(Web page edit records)
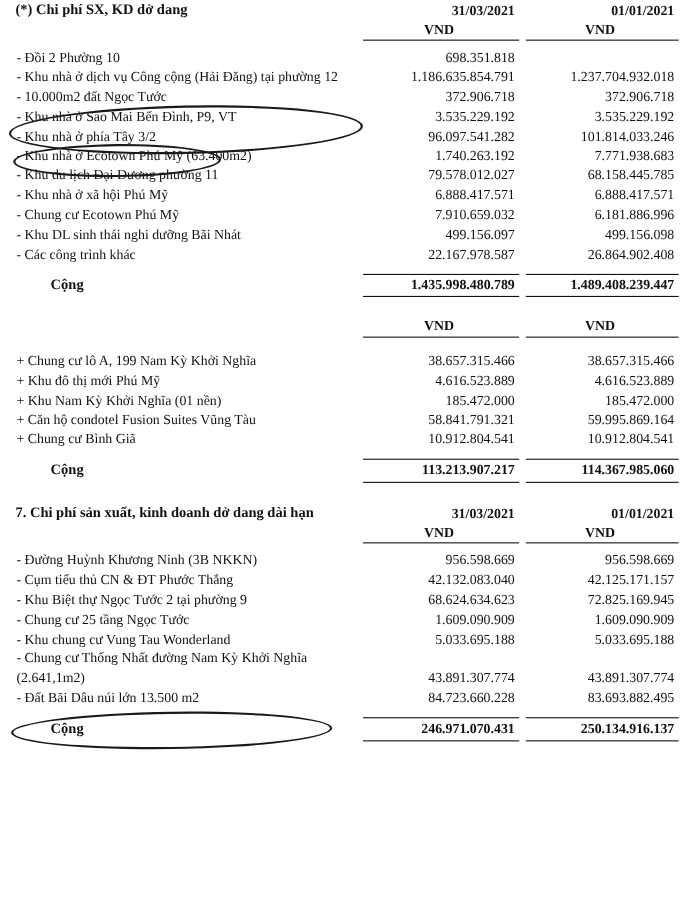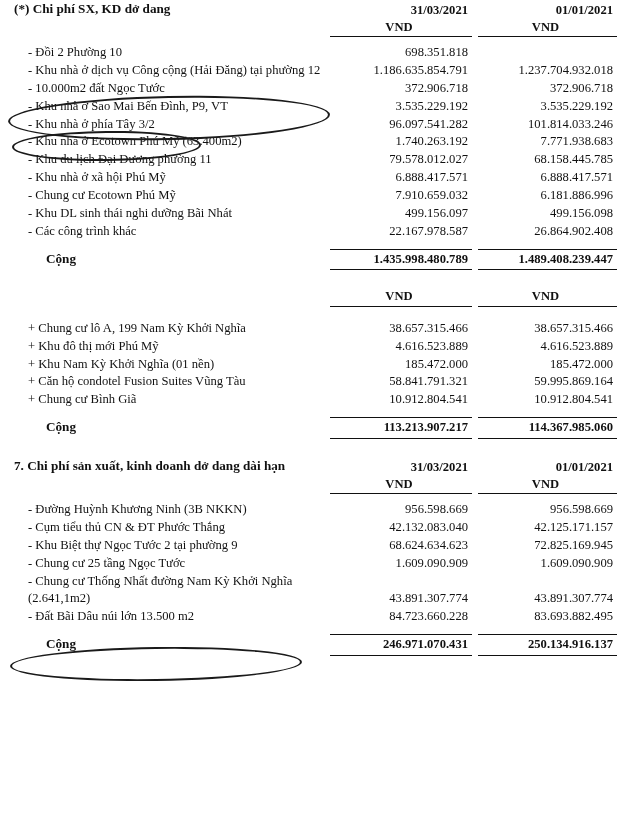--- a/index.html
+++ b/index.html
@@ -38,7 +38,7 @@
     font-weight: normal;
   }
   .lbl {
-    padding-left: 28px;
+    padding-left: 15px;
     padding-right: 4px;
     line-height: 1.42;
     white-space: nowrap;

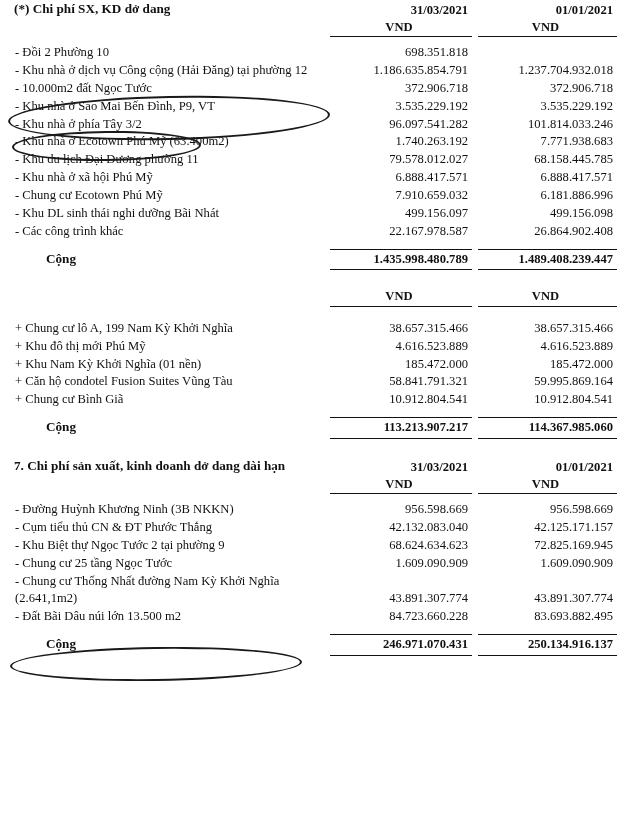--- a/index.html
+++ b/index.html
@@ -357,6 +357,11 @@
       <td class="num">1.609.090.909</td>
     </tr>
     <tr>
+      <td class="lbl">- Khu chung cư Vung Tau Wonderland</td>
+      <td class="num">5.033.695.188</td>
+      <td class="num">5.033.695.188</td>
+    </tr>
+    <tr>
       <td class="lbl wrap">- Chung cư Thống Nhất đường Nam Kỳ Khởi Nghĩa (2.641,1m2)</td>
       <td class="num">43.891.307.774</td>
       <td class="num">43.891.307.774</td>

--

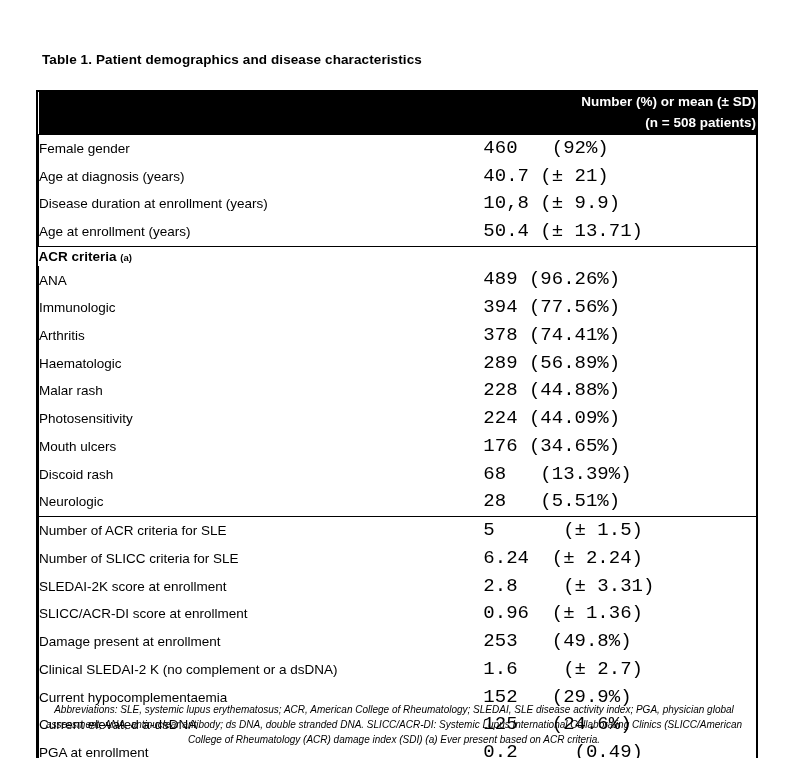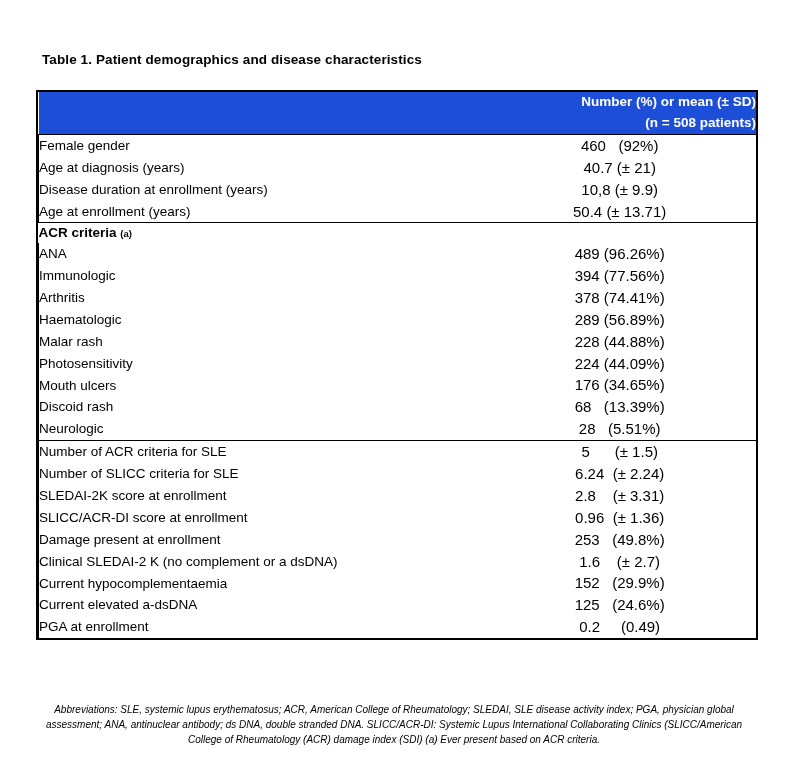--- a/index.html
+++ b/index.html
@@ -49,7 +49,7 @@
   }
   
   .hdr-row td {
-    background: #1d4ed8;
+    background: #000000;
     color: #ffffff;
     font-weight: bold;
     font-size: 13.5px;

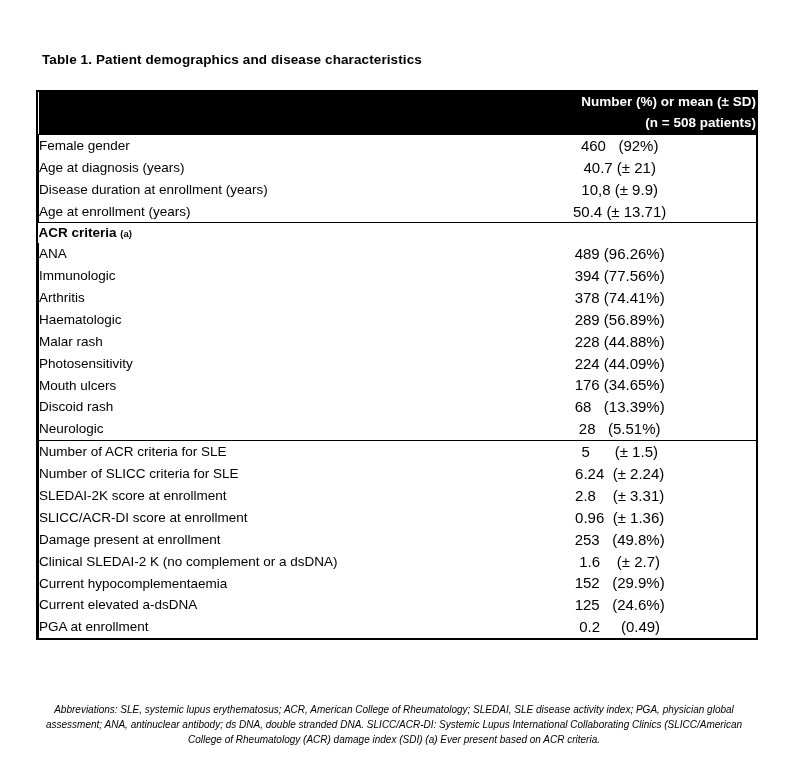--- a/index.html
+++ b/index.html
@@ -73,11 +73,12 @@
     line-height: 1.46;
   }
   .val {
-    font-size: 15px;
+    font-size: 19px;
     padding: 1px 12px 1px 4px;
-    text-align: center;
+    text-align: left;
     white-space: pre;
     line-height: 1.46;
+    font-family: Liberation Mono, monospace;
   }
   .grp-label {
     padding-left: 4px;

==

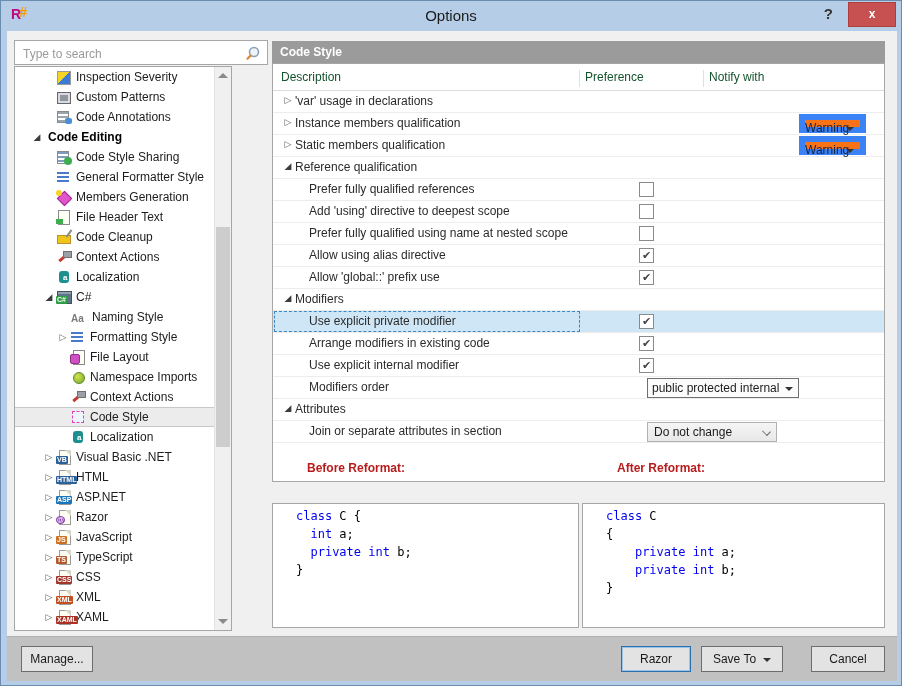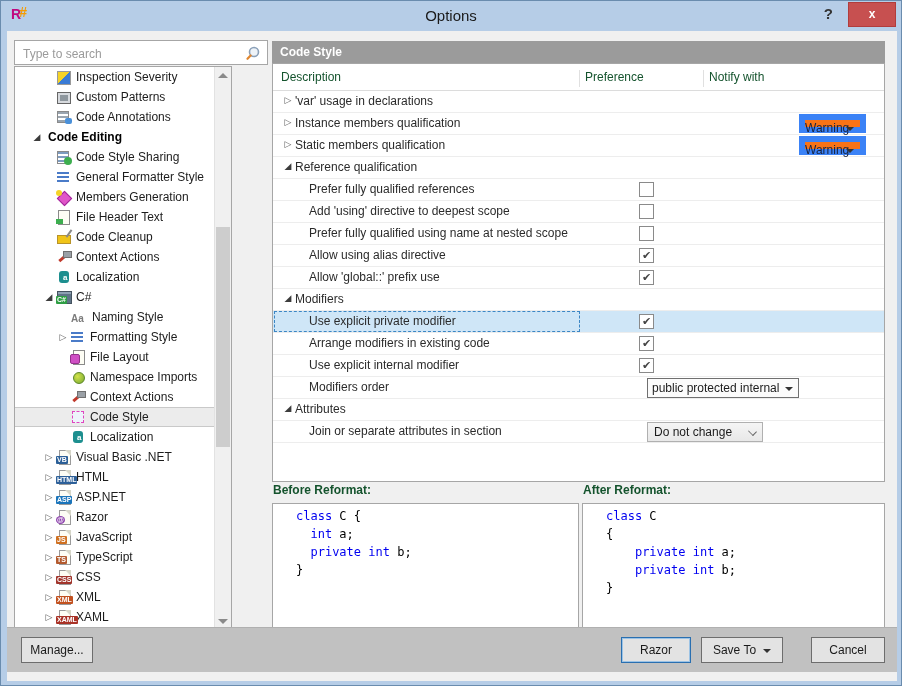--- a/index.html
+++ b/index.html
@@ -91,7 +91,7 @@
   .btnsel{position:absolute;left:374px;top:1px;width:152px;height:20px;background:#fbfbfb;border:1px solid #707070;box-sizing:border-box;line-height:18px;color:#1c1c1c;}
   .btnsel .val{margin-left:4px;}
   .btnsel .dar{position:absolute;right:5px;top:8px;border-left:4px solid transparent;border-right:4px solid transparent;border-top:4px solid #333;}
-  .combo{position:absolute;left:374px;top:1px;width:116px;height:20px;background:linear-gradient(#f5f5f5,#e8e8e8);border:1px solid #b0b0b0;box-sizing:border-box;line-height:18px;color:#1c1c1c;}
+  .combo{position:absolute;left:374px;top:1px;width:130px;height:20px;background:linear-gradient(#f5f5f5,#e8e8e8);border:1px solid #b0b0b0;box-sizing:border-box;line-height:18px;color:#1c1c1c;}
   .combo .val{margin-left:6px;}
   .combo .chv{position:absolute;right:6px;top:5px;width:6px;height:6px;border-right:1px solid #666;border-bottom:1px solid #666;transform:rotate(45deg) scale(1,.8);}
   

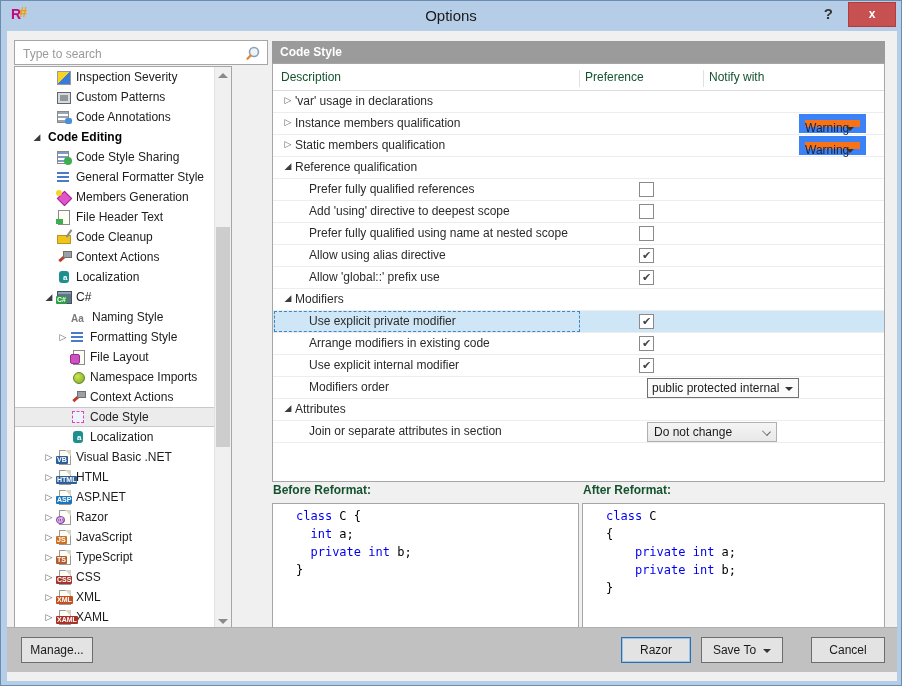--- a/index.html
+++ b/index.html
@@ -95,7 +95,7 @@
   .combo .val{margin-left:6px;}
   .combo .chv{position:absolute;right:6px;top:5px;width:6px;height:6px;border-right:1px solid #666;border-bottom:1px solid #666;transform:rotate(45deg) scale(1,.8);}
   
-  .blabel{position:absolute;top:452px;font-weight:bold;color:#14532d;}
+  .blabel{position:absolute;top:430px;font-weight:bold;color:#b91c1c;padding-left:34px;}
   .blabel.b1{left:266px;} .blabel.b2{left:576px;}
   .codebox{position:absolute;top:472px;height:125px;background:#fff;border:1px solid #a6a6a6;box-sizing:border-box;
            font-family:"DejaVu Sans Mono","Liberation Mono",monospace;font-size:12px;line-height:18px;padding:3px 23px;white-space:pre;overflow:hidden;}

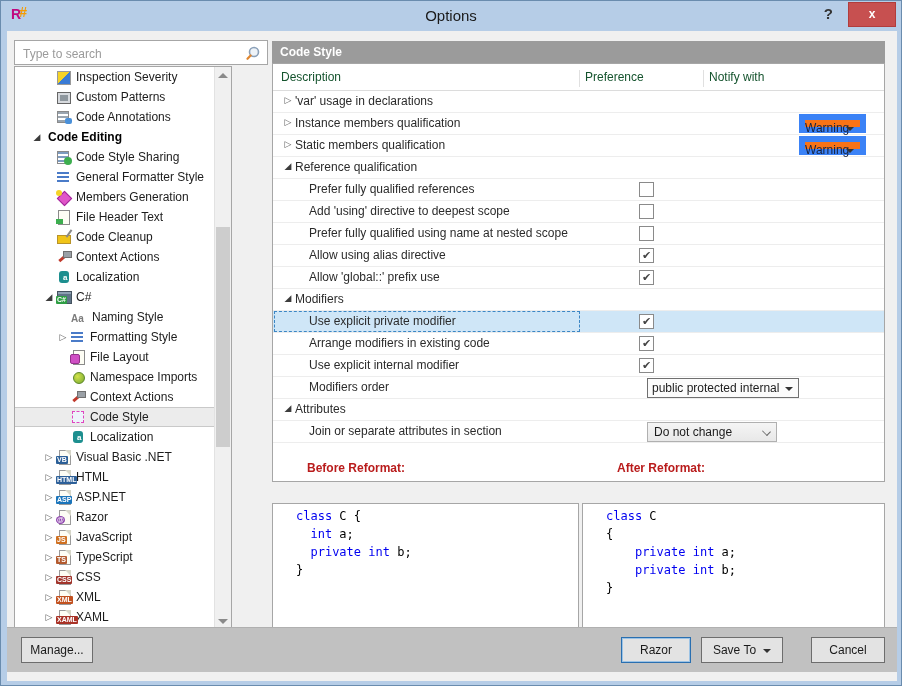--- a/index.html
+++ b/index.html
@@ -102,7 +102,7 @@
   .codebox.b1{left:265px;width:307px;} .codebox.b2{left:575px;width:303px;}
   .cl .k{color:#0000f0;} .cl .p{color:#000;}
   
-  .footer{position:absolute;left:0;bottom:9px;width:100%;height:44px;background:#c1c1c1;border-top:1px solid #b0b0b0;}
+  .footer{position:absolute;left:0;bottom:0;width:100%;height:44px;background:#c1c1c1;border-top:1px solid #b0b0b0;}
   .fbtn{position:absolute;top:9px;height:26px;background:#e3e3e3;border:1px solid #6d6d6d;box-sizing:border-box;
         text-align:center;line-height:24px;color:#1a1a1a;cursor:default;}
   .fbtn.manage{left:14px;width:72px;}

→ WHAT YOU HAVE TO DO
What lines hold the string "center"? Pick them out of the data.

→ WRITTEN REPLY
-    text-align: center;
         text-align:center;line-height:24px;color:#1a1a1a;cursor:default;}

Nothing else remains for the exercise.